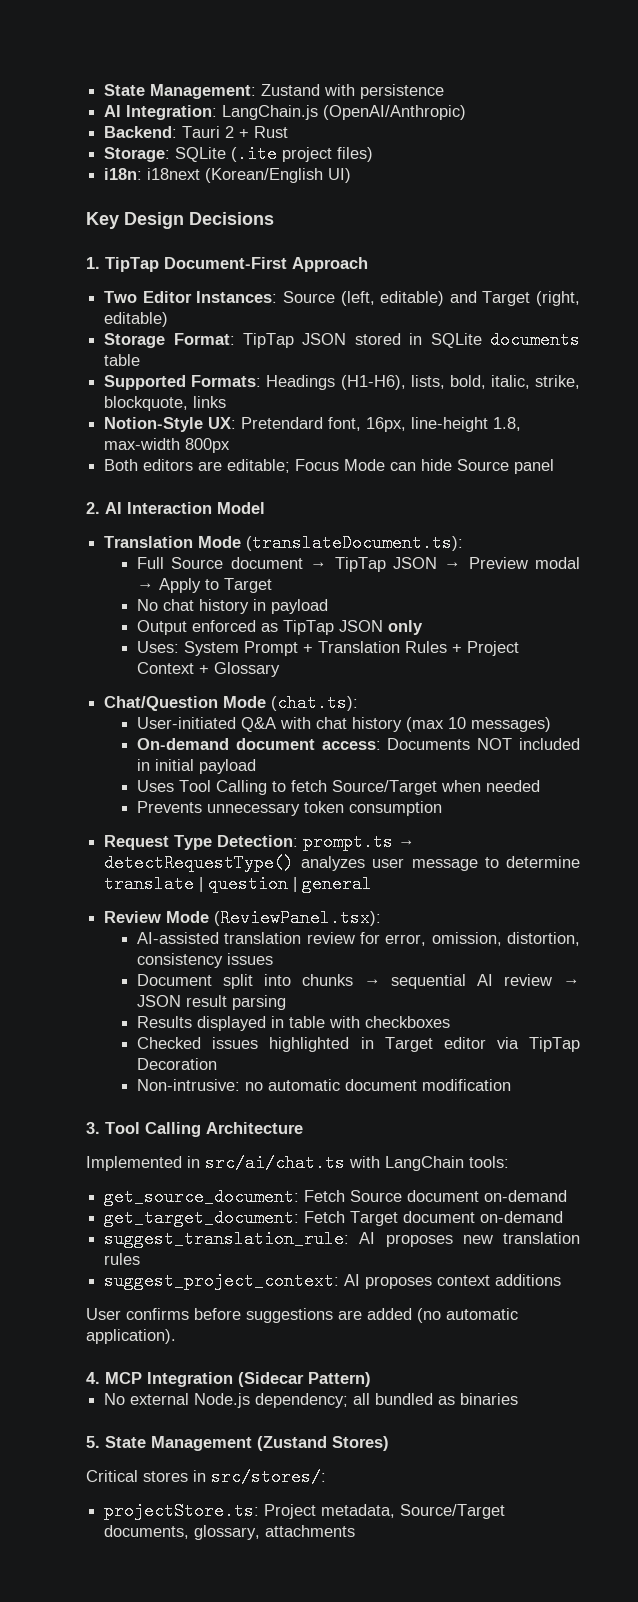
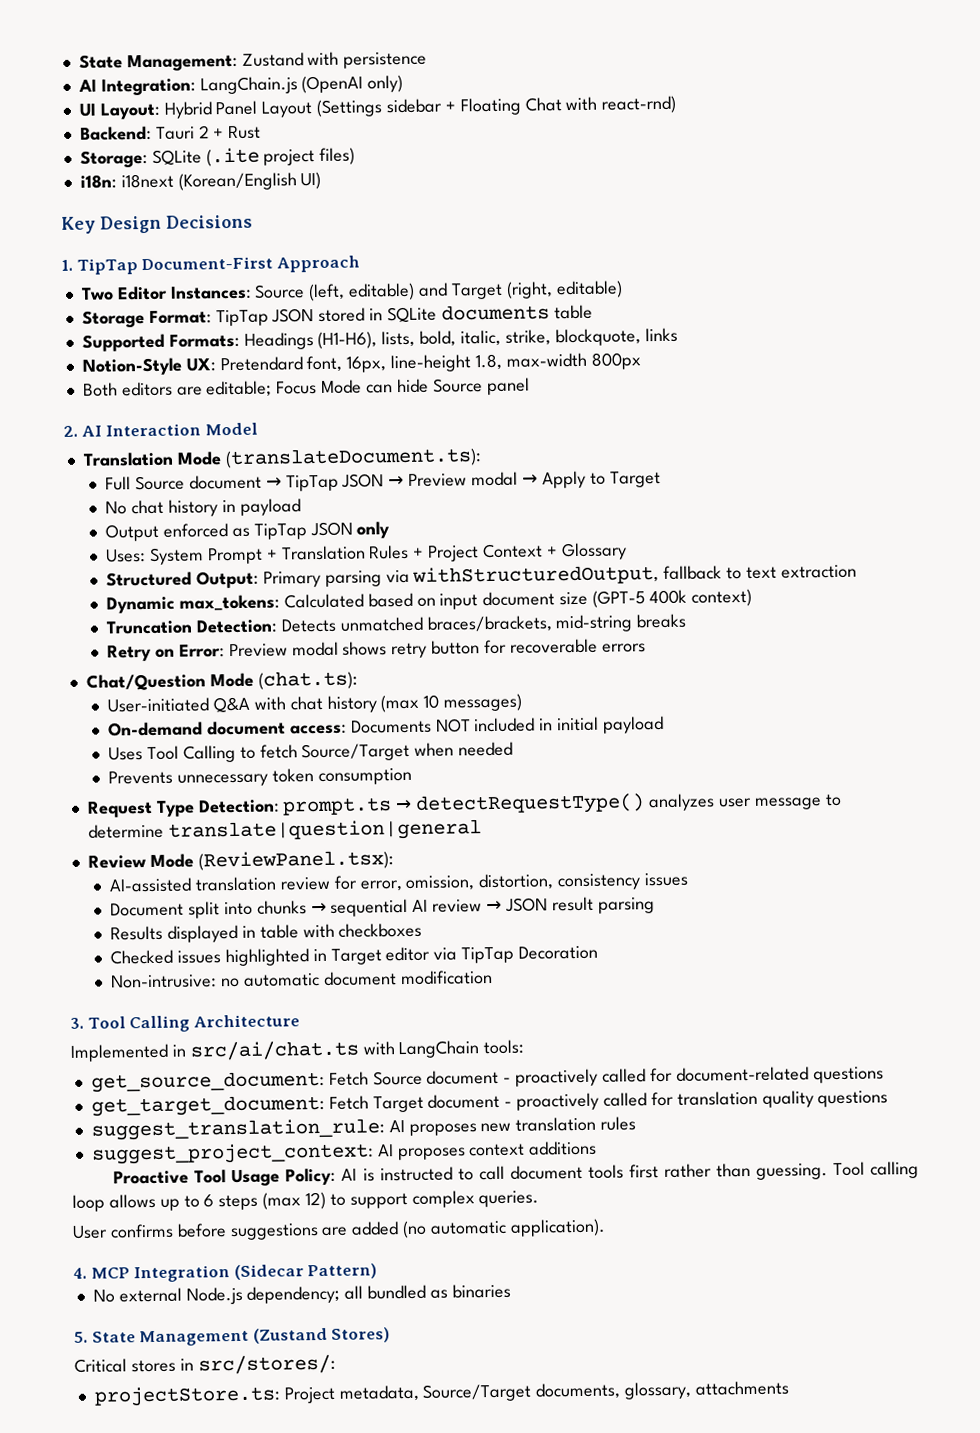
- AI Integration: LangChain.js (OpenAI/Anthropic)
+ AI Integration: LangChain.js (OpenAI only)
+ UI Layout: Hybrid Panel Layout (Settings sidebar + Floating Chat with react-rnd)
+ Structured Output: Primary parsing via withStructuredOutput, fallback to text extraction
+ Dynamic max_tokens: Calculated based on input document size (GPT-5 400k context)
+ Truncation Detection: Detects unmatched braces/brackets, mid-string breaks
+ Retry on Error: Preview modal shows retry button for recoverable errors
- get_source_document: Fetch Source document on-demand
- get_target_document: Fetch Target document on-demand
+ get_source_document: Fetch Source document - proactively called for document-related questions
+ get_target_document: Fetch Target document - proactively called for translation quality questions
+ Proactive Tool Usage Policy: AI is instructed to call document tools first rather than guessing. Tool calling loop allows up to 6 steps (max 12) to support complex queries.

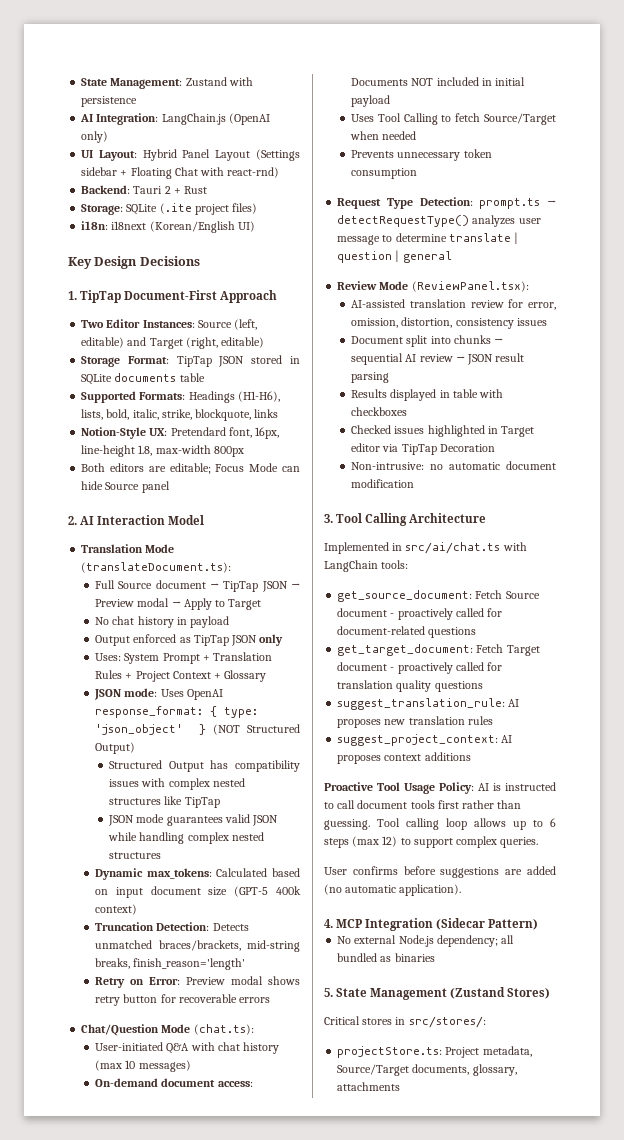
- Structured Output: Primary parsing via withStructuredOutput, fallback to text extraction
+ JSON mode: Uses OpenAI response_format: { type: 'json_object' } (NOT Structured Output)
+ Structured Output has compatibility issues with complex nested structures like TipTap
+ JSON mode guarantees valid JSON while handling complex nested structures
- Truncation Detection: Detects unmatched braces/brackets, mid-string breaks
+ Truncation Detection: Detects unmatched braces/brackets, mid-string breaks, finish_reason='length'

───

Activity - Every line of the records above should be reproduced exactly, with no pictures included.

Exercise response -
- AI Integration: LangChain.js (OpenAI/Anthropic)
+ AI Integration: LangChain.js (OpenAI only)
+ UI Layout: Hybrid Panel Layout (Settings sidebar + Floating Chat with react-rnd)
+ Structured Output: Primary parsing via withStructuredOutput, fallback to text extraction
+ Dynamic max_tokens: Calculated based on input document size (GPT-5 400k context)
+ Truncation Detection: Detects unmatched braces/brackets, mid-string breaks
+ Retry on Error: Preview modal shows retry button for recoverable errors
- get_source_document: Fetch Source document on-demand
- get_target_document: Fetch Target document on-demand
+ get_source_document: Fetch Source document - proactively called for document-related questions
+ get_target_document: Fetch Target document - proactively called for translation quality questions
+ Proactive Tool Usage Policy: AI is instructed to call document tools first rather than guessing. Tool calling loop allows up to 6 steps (max 12) to support complex queries.

- Structured Output: Primary parsing via withStructuredOutput, fallback to text extraction
+ JSON mode: Uses OpenAI response_format: { type: 'json_object' } (NOT Structured Output)
+ Structured Output has compatibility issues with complex nested structures like TipTap
+ JSON mode guarantees valid JSON while handling complex nested structures
- Truncation Detection: Detects unmatched braces/brackets, mid-string breaks
+ Truncation Detection: Detects unmatched braces/brackets, mid-string breaks, finish_reason='length'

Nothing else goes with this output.